De Comet kwam te laat in dienst om nog veel in gevechten betrokken te zijn. Er werden in de oorlog meer dan duizend Comets geproduceerd.
Centurion

Tot op zekere hoogte is de Centurion (A41) te beschouwen als de laatste cruiser tank. De Centurion geldt dan als een zware cruiser tank die er dan eindelijk toch in geslaagd is een zeventienponder kanon (in eerste instantie, later grotere kanonnen) te faciliteren in een normale gevechtskoepel. Dit werd mogelijk omdat de algemene eis verviel dat de tank op een standaard spoorwegwagon moest passen: de tank mocht groter worden en had dus meer ruimte voor het kanon.

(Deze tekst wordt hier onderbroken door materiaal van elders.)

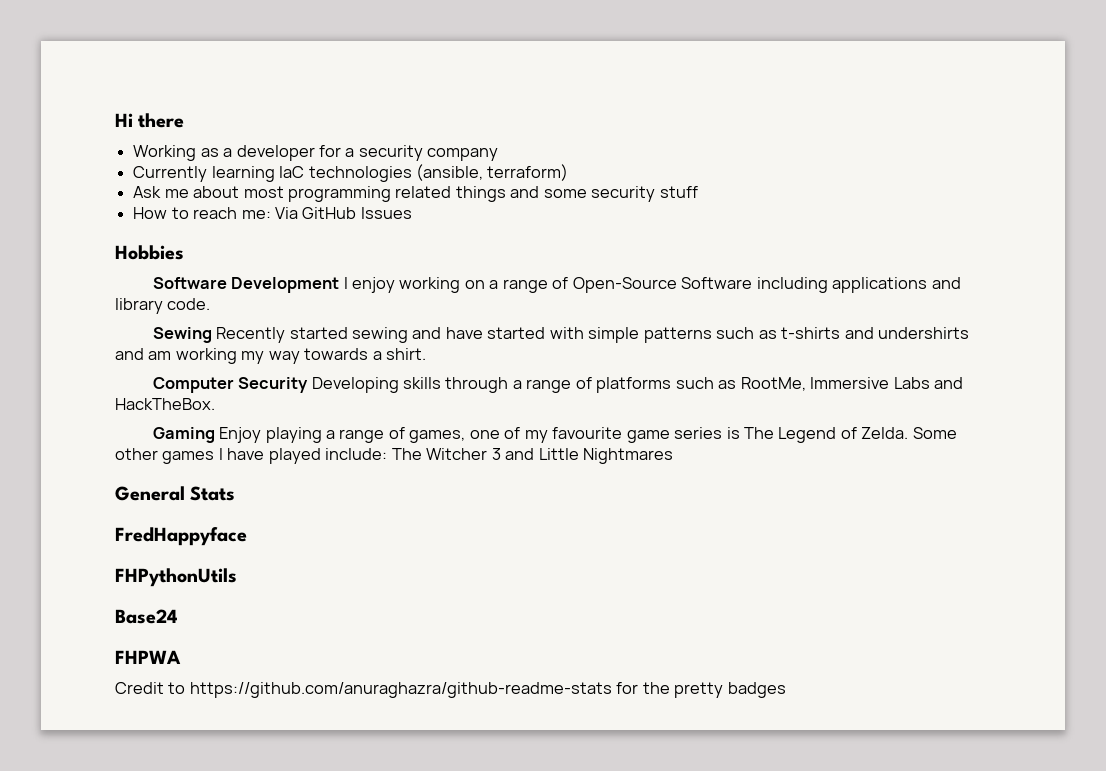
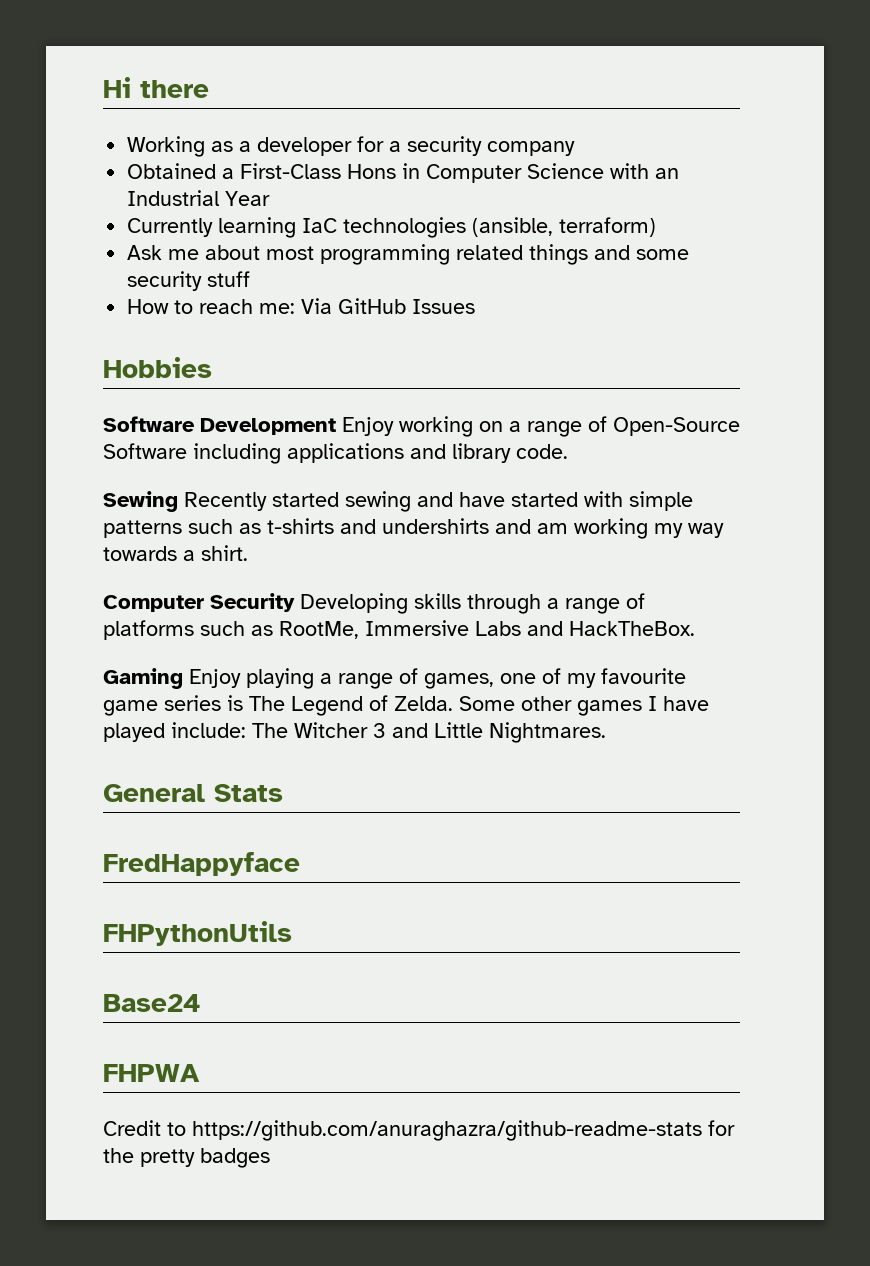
(499, 154) none -> [127,163,680,183] [127,190,271,206] // Obtained a First-Class Hons in Computer Science with an Industrial Year
[343,277,395,293] I enjoy -> [342,417,394,436] Enjoy
[583,448,674,464] Nightmares -> [489,722,606,743] Nightmares.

Meer algemeen wordt de Centurion beschouwd als de eerste Britse Main Battle Tank, een universele tank. Een duidelijk verschil met de cruiser tank is dat de Centurion niet langer een Christie-ophanging gebruikte; de nieuwe ophanging was minder goed cross-country, maar nam minder ruimte in en was makkelijker te repareren. De Centurion kwam te laat om ingezet te worden in de Tweede Wereldoorlog.

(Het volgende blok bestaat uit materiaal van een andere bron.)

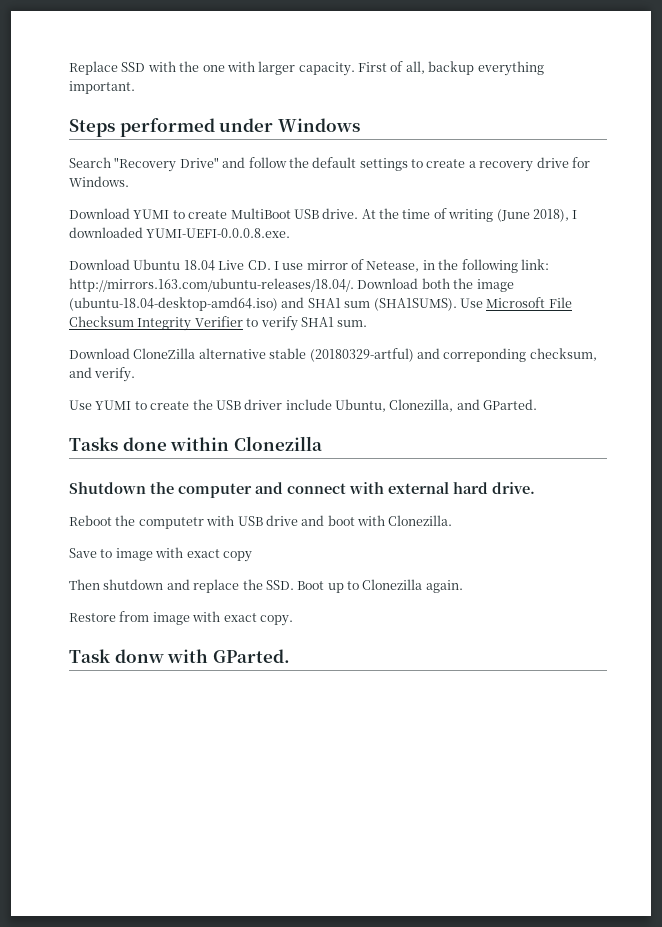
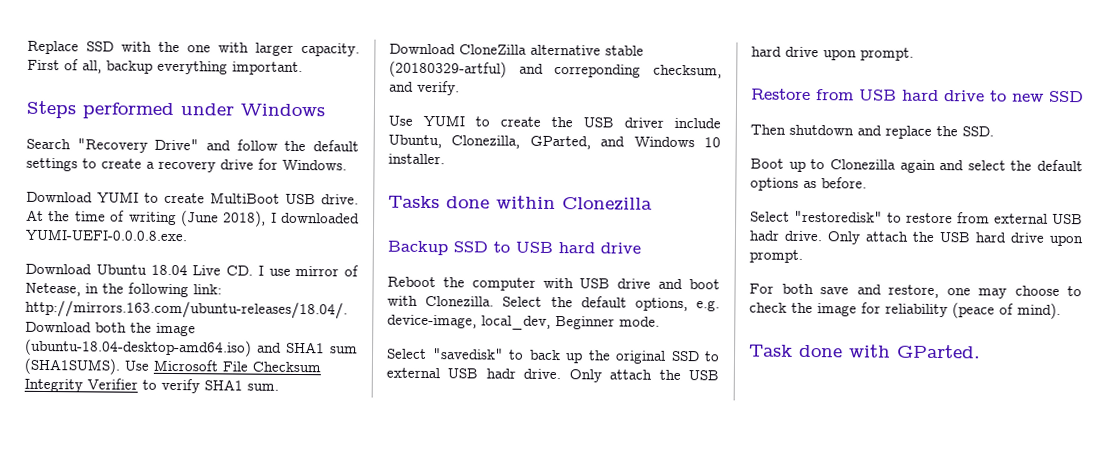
[456,399,538,410] and GParted. -> [529,135,721,150] [388,153,445,165] GParted, and Windows 10 installer.
[69,482,535,498] Shutdown the computer and connect with external hard drive. -> [387,240,641,256] Backup SSD to USB hard drive
[138,517,204,529] computetr -> [471,277,536,291] computer
[69,547,252,562] // Save to image with exact copy -> [502,296,720,312] [387,314,660,330] [386,348,720,364] [386,367,719,383] [751,46,914,61] [751,88,1084,103] Select the default options, e.g. device-image, local_dev, Beginner mode. // Select "savedisk" to back up the original SSD to external USB hadr drive. Only attach the USB hard drive upon prompt. // Restore from USB hard drive to new SSD
(294, 585) none -> (994, 131) //
[425,580,463,593] [69,611,293,626] again. // Restore from image with exact copy. -> [899,159,1083,173] [750,177,867,191] [750,210,1083,225] [749,230,1083,247] [749,249,803,263] [749,283,1082,299] [749,302,1061,319] again and select the default options as before. // Select "restoredisk" to restore from external USB hadr drive. Only attach the USB hard drive upon prompt. // For both save and restore, one may choose to check the image for reliability (peace of mind).
[114,649,164,663] donw -> [799,344,843,358] done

In beperkte zin passen ook de Chieftain en de Challenger (Challenger 1, Challenger 2 en de Challenger 3) Main Battle Tanks in de cruiser tank traditie.
Andere landen
Het idee om een speciale cavalerietank te ontwerpen werd beperkt in andere landen toegepast. Zo was er in Frankrijk de automitrailleuse de combat (bijvoorbeeld de AMC 35 en de SOMUA S35): dit was echter een tank die in dienst was bij de cavalerie (de term automitrailleuse duidde een gepantserd voertuig aan gebruikt door de cavalerie), niet een tank die voldeed aan het concept van de cruiser tank (de SOMUA S35 was zwaar bepantserd). De ontwikkeling hiervan viel in 1940 uiteraard stil.
In Amerika werd een tegenovergestelde doctrine aangehangen. Lichte en middelzware tanks zouden optrekken met de infanterie en bovendien de in vijandelijke linies geslagen openingen uitbuiten. Mocht echter de vijand openingen in de eigen linies slaan en proberen die uit te buiten, dan was daar wel een speciaal gevechtsvoertuig voor: de tankjager. In de Amerikaanse optiek was dat een snel, licht bepantserd, maar zwaar bewapend rupsvoertuig dat in reserve gehouden werd. Anders dan een tank had de Amerikaanse tankjager, een tank destroyer (de M10 en de M18 Hellcat), een geschutskoepel die van boven open was.